PROVIDED INFORMATION
════════
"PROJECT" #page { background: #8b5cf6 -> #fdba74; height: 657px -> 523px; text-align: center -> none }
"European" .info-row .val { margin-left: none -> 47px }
════════
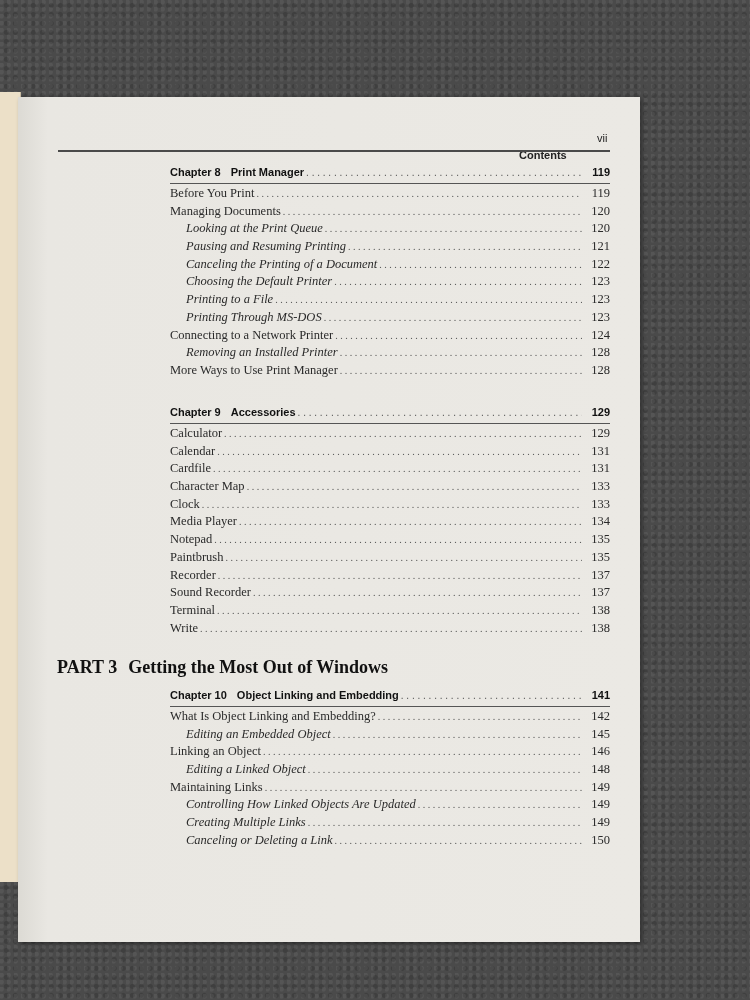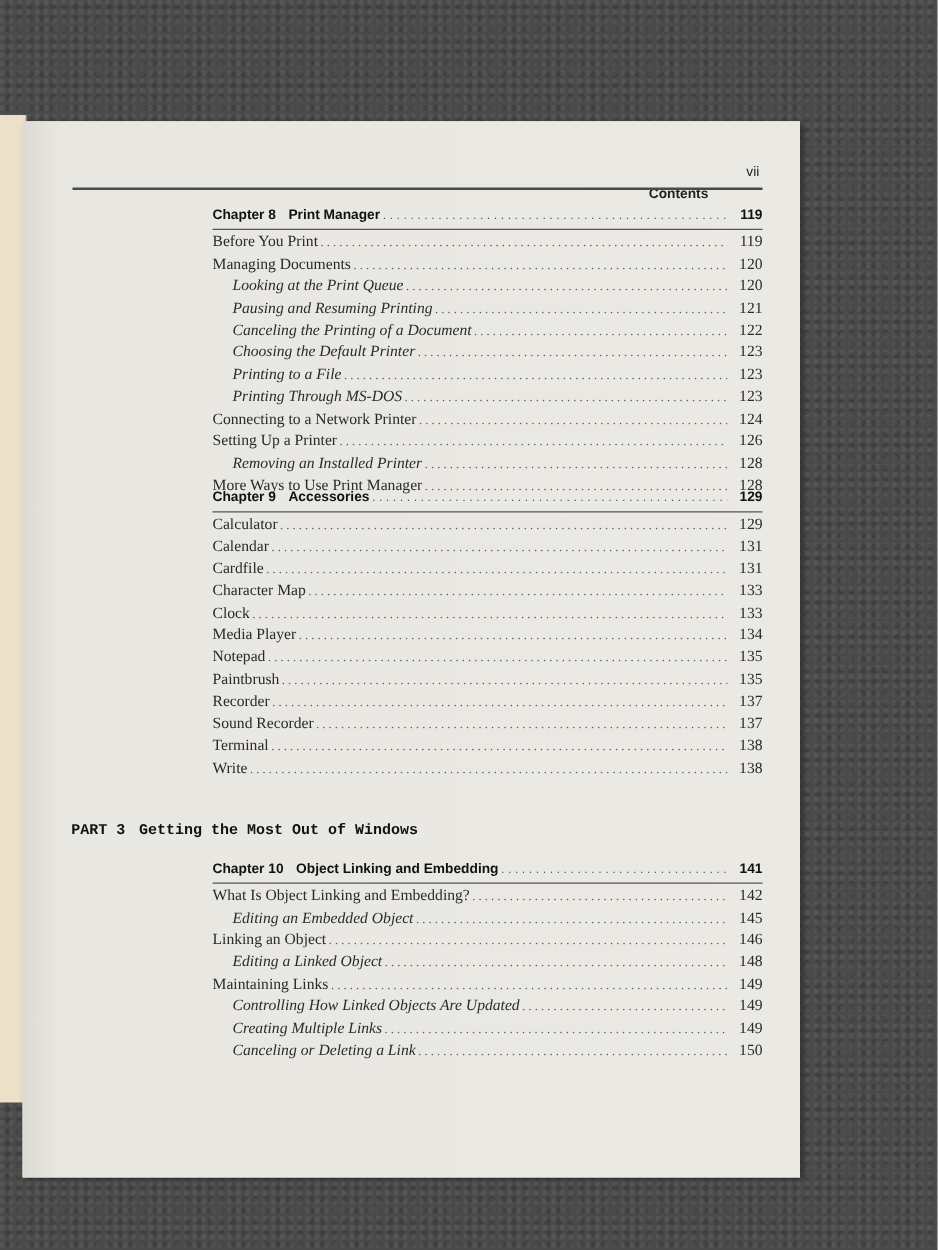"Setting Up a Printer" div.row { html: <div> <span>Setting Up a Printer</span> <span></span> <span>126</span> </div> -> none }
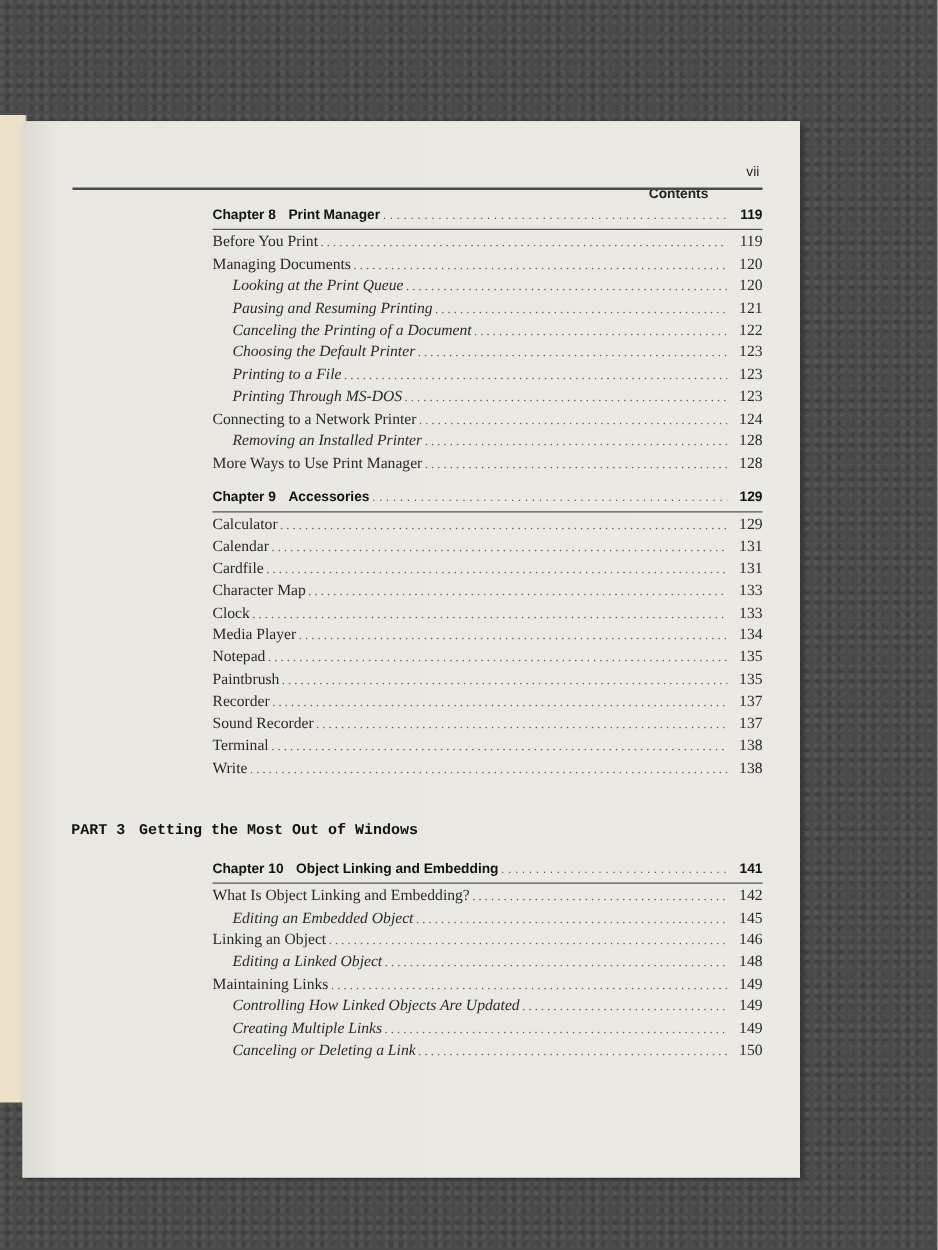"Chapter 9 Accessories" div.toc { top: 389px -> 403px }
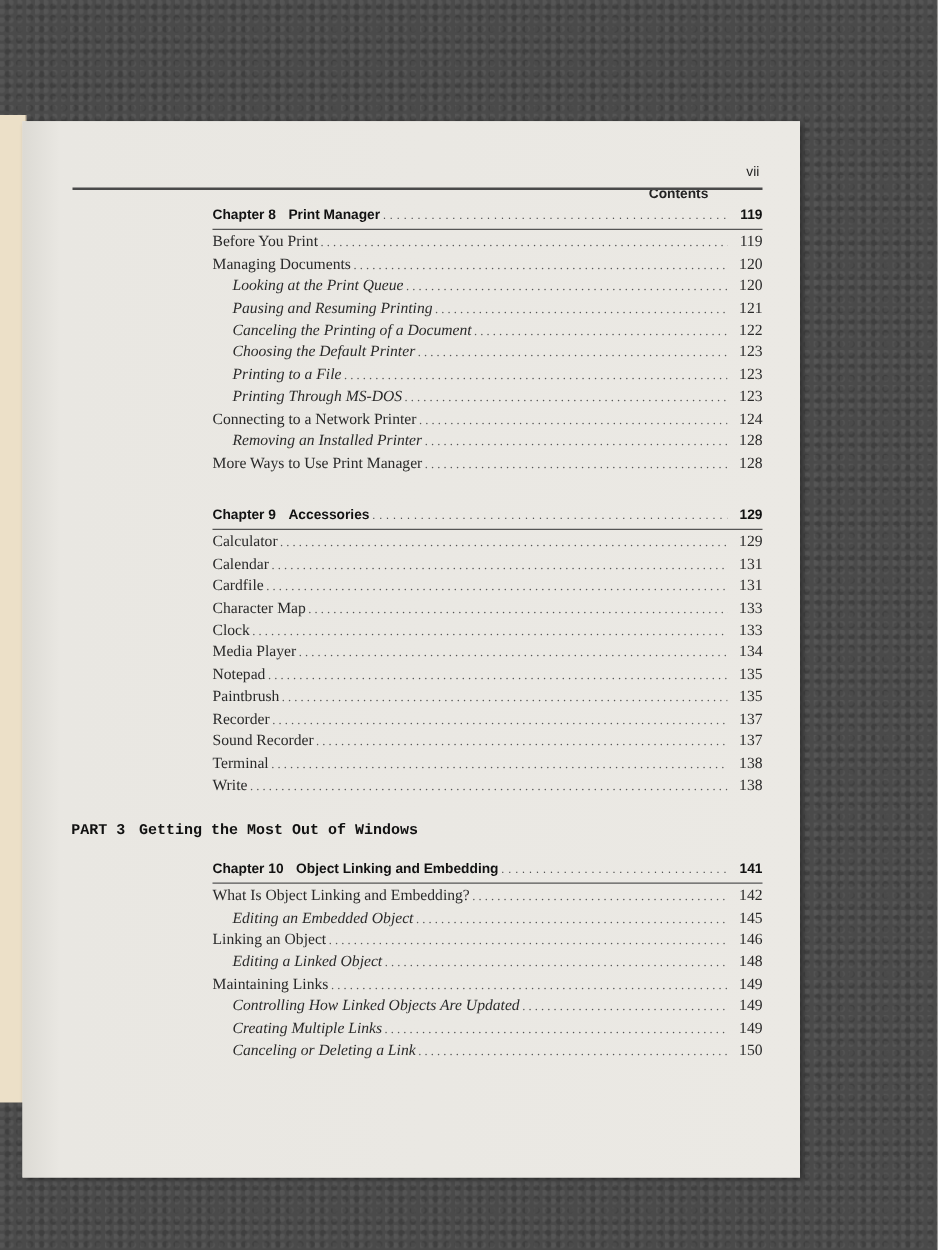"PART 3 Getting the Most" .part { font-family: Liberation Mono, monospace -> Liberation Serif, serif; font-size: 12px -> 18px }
════════
TASK PROMPT
Extract from the listing above the lines between the line containing "background: #8b5cf6 ->" and the line containing "margin-left: none ->", keeping both of those lines. Output nothing else.

WRITTEN REPLY
"PROJECT" #page { background: #8b5cf6 -> #fdba74; height: 657px -> 523px; text-align: center -> none }
"European" .info-row .val { margin-left: none -> 47px }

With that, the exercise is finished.